И вправду, Парсонс, сосед Уинстона по апартаментам «Победа», продирался сквозь толпу — пузан среднего роста, со светлыми волосами и лягушачьей физиономией. К своим тридцати пяти он уже обзавелся складками жира на шее и над ремнем, но двигался еще энергично, по-мальчишески, и вообще до того напоминал мальчишку-переростка, что, несмотря на форменный комбинезон, его почти невозможно представить иначе как в синих шортах, серой рубашке и красном галстуке Лазутчика. Ямочки на коленках, засученные рукава на пухлых ручках — все это так и видится, если попытаться вызвать в голове его образ.
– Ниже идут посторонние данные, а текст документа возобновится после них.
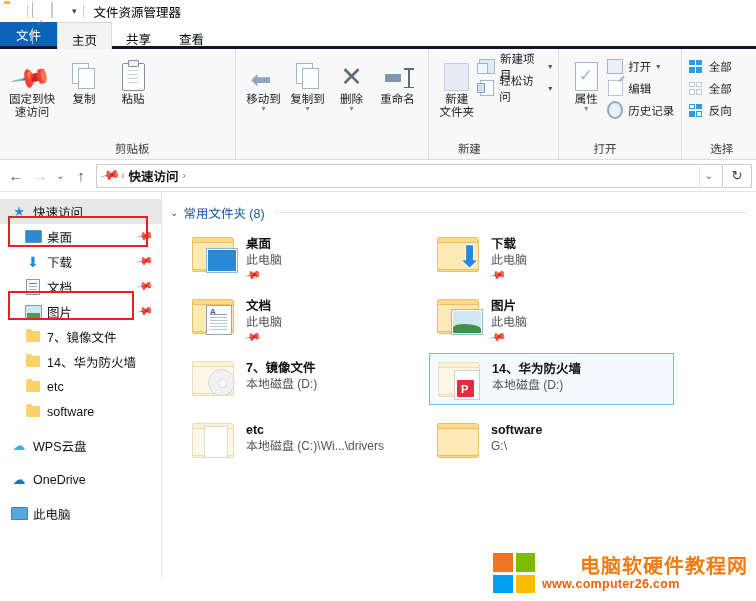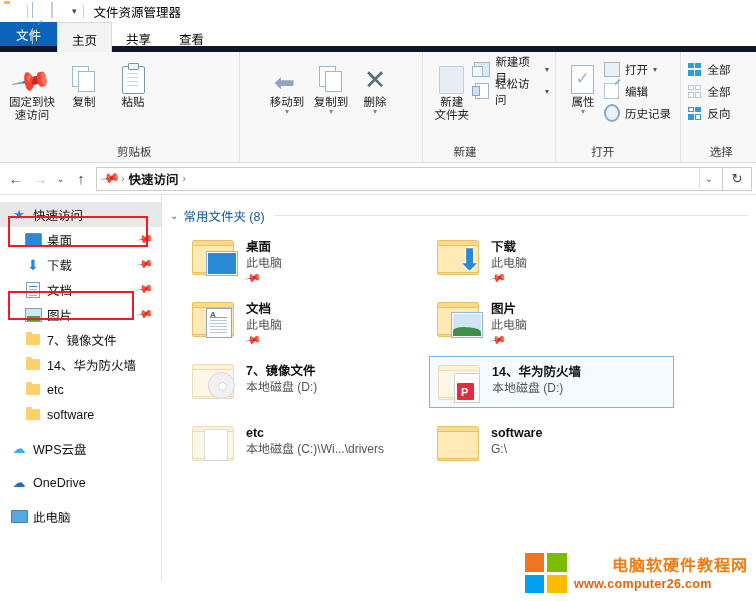--- a/index.html
+++ b/index.html
@@ -19,21 +19,21 @@
   .title-text{font-size:12.5px;color:#000;margin-left:6px;}
   .folder-qat{width:15px;height:12px;background:#ffb340;border-radius:1px;position:relative;margin-top:2px;}
   .folder-qat:after{content:"";position:absolute;left:2px;top:3px;width:11px;height:7px;background:#fff;border-radius:1px;}
   .folder-qat:before{content:"";position:absolute;left:0;top:-2px;width:6px;height:3px;background:#ffb340;border-radius:1px 1px 0 0;}
   .qat-doc{width:11px;height:13px;border:1px solid #a8b9cc;background:#fbfdff;margin-top:1px;}
   .qat-doc span{display:block;font-size:9px;color:#4a83c4;line-height:12px;text-align:center;}
   .qat-newfolder{width:12px;height:13px;background:#e8eef5;border:1px solid #c3ced9;margin-top:1px;}
   .qat-caret{font-size:9px;color:#444;margin:0 2px;}
 
   
-  .tabs{height:24px;display:flex;align-items:stretch;border-bottom:6px solid #0f172a;background:#fff;}
+  .tabs{height:24px;display:flex;align-items:stretch;border-bottom:3px solid #0f172a;background:#fff;}
   .tab{display:flex;align-items:center;justify-content:center;padding:16px 14px;font-size:12.5px;color:#000;cursor:default;}
   .tab.file{background:#0b64b8;color:#fff;font-weight:normal;padding:0 16px;}
   .tab.active{background:#f3f3f3;border:1px solid #d9d9d9;border-bottom:1px solid #f3f3f3;margin-bottom:-1px;}
 
   
   .ribbon{height:110px;background:#f8f8f8;border-bottom:1px solid #dcdcdc;display:flex;position:relative;overflow:hidden;}
   .rgroup{position:relative;display:flex;flex-direction:column;justify-content:space-between;padding:4px 6px 0 6px;}
   .rgroup + .rgroup{border-left:1px solid #e2e2e2;}
   .rgroup-body{display:flex;align-items:flex-start;flex:1;}
   .rgroup-label{text-align:center;font-size:11.5px;color:#3a3a3a;padding-bottom:3px;}
@@ -157,21 +157,21 @@
   
   .redbox{position:absolute;border:2.5px solid #ee1c25;box-sizing:border-box;pointer-events:none;z-index:30;}
 
   
   .watermark{position:absolute;right:8px;bottom:8px;display:flex;align-items:center;z-index:40;}
   .wmlogo{width:42px;height:40px;display:grid;grid-template-columns:1fr 1fr;grid-template-rows:1fr 1fr;gap:3px;margin-right:7px;}
   .wmlogo i{display:block;}
   .wm-tr{background:#ee7623;} .wm-tg{background:#7cbb00;}
   .wm-bb{background:#00a1f1;} .wm-by{background:#ffbb00;}
   .wmtext{display:flex;flex-direction:column;}
-  .wm1{font-size:16px;font-weight:bold;color:#f07c12;letter-spacing:1px;line-height:22px;margin-left:38px;}
+  .wm1{font-size:20px;font-weight:bold;color:#f07c12;letter-spacing:1px;line-height:22px;margin-left:38px;}
   .wm2{font-size:12.5px;font-weight:bold;color:#e8630f;line-height:15px;letter-spacing:.3px;}
 </style>
 </head>
 <body>
 
 <div class="app">
 
   <div class="titlebar">
     <span class="qat-icon"><span class="folder-qat"></span></span>
     <span class="sep-v"></span>
@@ -236,20 +236,29 @@
             </div>
           <div class="cap">复制到</div>
           <div class="caret-small">▾</div>
         </div>
         <div class="bigbtn" style="width:44px;">
           <div class="glyph">
               <span class="ico-x">✕</span>
             </div>
           <div class="cap">删除</div>
           <div class="caret-small">▾</div>
+        </div>
+        <div class="bigbtn" style="width:48px;">
+          <div class="glyph">
+              <span class="ico-rename">
+                <s></s>
+                <u></u>
+              </span>
+            </div>
+          <div class="cap">重命名</div>
         </div>
       </div>
     </div>
 
     <div class="rgroup" style="width:132px;">
       <div class="rgroup-body">
         <div class="bigbtn" style="width:46px;">
           <div class="glyph">
               <span class="ico-newfolder"></span>
             </div>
И правда, шорты Парсонс по старой памяти напяливает при любой возможности — во время вылазки на природу или за физической работой. С бодрым «привет-привет» он подсел за стол к Уинстону и Сайму. От него разило потом. На порозовевшем лице выступили бусинки влаги. Потеет он, как никто другой. В культурно-спортивном центре всегда можно догадаться по влажной ручке ракетки, что это Парсонс поиграл в настольный теннис. Сайм выложил на стол лист бумаги с длинной колонкой текста и углубился в чтение, держа наготове чернильный карандаш.
— Гляди-ка, даже в обед вкалывает, — сказал Парсонс, толкая Уинстона локтем в бок. — Вот это я понимаю, увлеченность. Что там у тебя такое, старичок? Мне наверняка и не понять. Послушай, Смит, старичок, я тебя зачем ищу: ты мне денежку сдать забыл.
— Какую денежку? — спросил Смит, машинально сунув руку в карман. Примерно четверть зарплаты приходилось откладывать на добровольные взносы, какие — и не упомнишь, столько их всяких разных.
— На Неделю ненависти. Ну, знаешь, со всех домов собирают. Я в нашем квартале казначей. Хотим выступить на всю катушку, уж покажем себя так покажем. Если родные апартаменты «Победа» не вывесят больше всех флагов на нашей улице, то уж точно не потому, что я схалявил. Ты мне два доллара обещал.